Tarzan the Terrible by Burroughs, Edgar Rice - Chapter 17

17

By Jad-bal-lul




As Mo-sar carried Jane Clayton from the palace of Ko-tan, the king,
the woman struggled incessantly to regain her freedom. He tried
to compel her to walk, but despite his threats and his abuse she
would not voluntarily take a single step in the direction in which
he wished her to go. Instead she threw herself to the ground each
time he sought to place her upon her feet, and so of necessity he
was compelled to carry her though at last he tied her hands and
gagged her to save himself from further lacerations, for the beauty
and slenderness of the woman belied her strength and courage. When
he came at last to where his men had gathered he was glad indeed
to turn her over to a couple of stalwart warriors, but these too
were forced to carry her since Mo-sar's fear of the vengeance of
Ko-tan's retainers would brook no delays.

And thus they came down out of the hills from which A-lur is carved,
to the meadows that skirt the lower end of Jad-ben-lul, with Jane
Clayton carried between two of Mo-sar's men. At the edge of the lake
lay a fleet of strong canoes, hollowed from the trunks of trees,
their bows and sterns carved in the semblance of grotesque beasts
or birds and vividly colored by some master in that primitive school
of art, which fortunately is not without its devotees today.

Into the stern of one of these canoes the warriors tossed their
captive at a sign from Mo-sar, who came and stood beside her as
the warriors were finding their places in the canoes and selecting
their paddles.

"Come, Beautiful One," he said, "let us be friends and you shall
not be harmed. You will find Mo-sar a kind master if you do his
bidding," and thinking to make a good impression on her he removed
the gag from her mouth and the thongs from her wrists, knowing well
that she could not escape surrounded as she was by his warriors, and
presently, when they were out on the lake, she would be as safely
imprisoned as though he held her behind bars.

And so the fleet moved off to the accompaniment of the gentle
splashing of a hundred paddles, to follow the windings of the rivers
and lakes through which the waters of the Valley of Jad-ben-Otho
empty into the great morass to the south. The warriors, resting
upon one knee, faced the bow and in the last canoe Mo-sar tiring
of his fruitless attempts to win responses from his sullen captive,
squatted in the bottom of the canoe with his back toward her and
resting his head upon the gunwale sought sleep.

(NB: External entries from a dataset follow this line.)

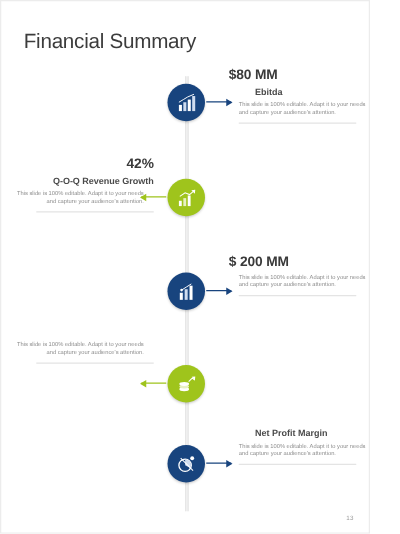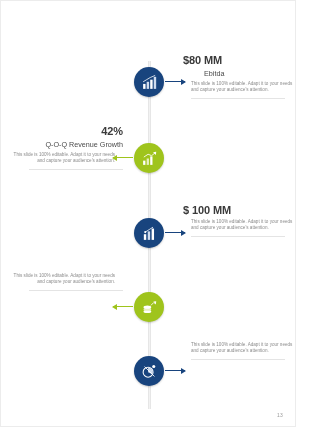--- a/index.html
+++ b/index.html
@@ -119,21 +119,21 @@
     font-size: 11px;
     font-weight: 700;
     color: #3a3a3a;
     letter-spacing: -0.1px;
     line-height: 13px;
     margin-bottom: 2px;
     white-space: nowrap;
   }
   .label {
     font-size: 7.2px;
-    font-weight: 400;
+    font-weight: 700;
     color: #4a4a4a;
     line-height: 9px;
     margin-bottom: 3px;
     padding-left: 21px;
   }
   .desc {
     font-size: 4.6px;
     font-weight: 400;
     color: #8c8c8c;
     line-height: 6.4px;
@@ -156,20 +156,21 @@
     font-size: 5px;
     color: #9a9a9a;
     letter-spacing: 0.2px;
   }
 </style>
 </head>
 <body>
 
 <div id="slide">
 
+  <div id="page-title">Financial Summary</div>
 
   <div id="timeline-spine"></div>
 
   <div class="milestone" style="top:81px">
     <div class="connector right">
       <div class="line"></div>
       <div class="head"></div>
     </div>
     <div class="node blue">
       <span>
@@ -224,21 +225,21 @@
         <svg width="17" height="17" viewBox="0 0 24 24" fill="none">
           <rect x="4" y="13" width="3.4" height="8" fill="#ffffff"></rect>
           <rect x="9.5" y="9" width="3.4" height="12" fill="#cfdcef"></rect>
           <rect x="15" y="5" width="3.4" height="16" fill="#ffffff"></rect>
           <circle cx="6" cy="10" r="1.5" fill="#ffffff"></circle>
           <path d="M6 10 L11.5 6.5 L17 3" stroke="#ffffff" stroke-width="1.1" fill="none"></path>
         </svg>
       </span>
     </div>
     <div class="block right" style="top:-29px">
-      <div class="value">$ 100 MM</div>
+      <div class="value">$ 200 MM</div>
       <div class="desc">This slide is 100% editable. Adapt it to your needs and capture your audience's attention.</div>
       <div class="rule"></div>
     </div>
   </div>
 
   <div class="milestone" style="top:306px">
     <div class="connector left">
       <div class="line"></div>
       <div class="head"></div>
     </div>
@@ -268,20 +269,21 @@
       <span>
         <svg width="17" height="17" viewBox="0 0 24 24" fill="none">
           <circle cx="10" cy="13" r="7" fill="none" stroke="#ffffff" stroke-width="1.5"></circle>
           <path d="M10 13 L10 6 A7 7 0 0 1 16 16 Z" fill="#cfdcef"></path>
           <path d="M5 5 L19 19" stroke="#ffffff" stroke-width="1.2"></path>
           <circle cx="18" cy="5" r="2.2" fill="#ffffff"></circle>
         </svg>
       </span>
     </div>
     <div class="block right" style="top:-29px">
+      <div class="label">Net Profit Margin</div>
       <div class="desc">This slide is 100% editable. Adapt it to your needs and capture your audience's attention.</div>
       <div class="rule"></div>
     </div>
   </div>
 
   <div id="page-number">13</div>
 
 </div>
 
 </body></html>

Thus they moved in silence between the verdure-clad banks of the
little river through which the waters of Jad-ben-lul emptied--now
in the moonlight, now in dense shadow where great trees overhung
the stream, and at last out upon the waters of another lake, the
black shores of which seemed far away under the weird influence of
a moonlight night.

Jane Clayton sat alert in the stern of the last canoe. For months
she had been under constant surveillance, the prisoner first of one
ruthless race and now the prisoner of another. Since the long-gone
day that Hauptmann Fritz Schneider and his band of native German
troops had treacherously wrought the Kaiser's work of rapine
and destruction on the Greystoke bungalow and carried her away to
captivity she had not drawn a free breath. That she had survived
unharmed the countless dangers through which she had passed
she attributed solely to the beneficence of a kind and watchful
Providence.

At first she had been held on the orders of the German High Command
with a view of her ultimate value as a hostage and during these
months she had been subjected to neither hardship nor oppression,
but when the Germans had become hard pressed toward the close of
their unsuccessful campaign in East Africa it had been determined
to take her further into the interior and now there was an element
of revenge in their motives, since it must have been apparent that
she could no longer be of any possible military value.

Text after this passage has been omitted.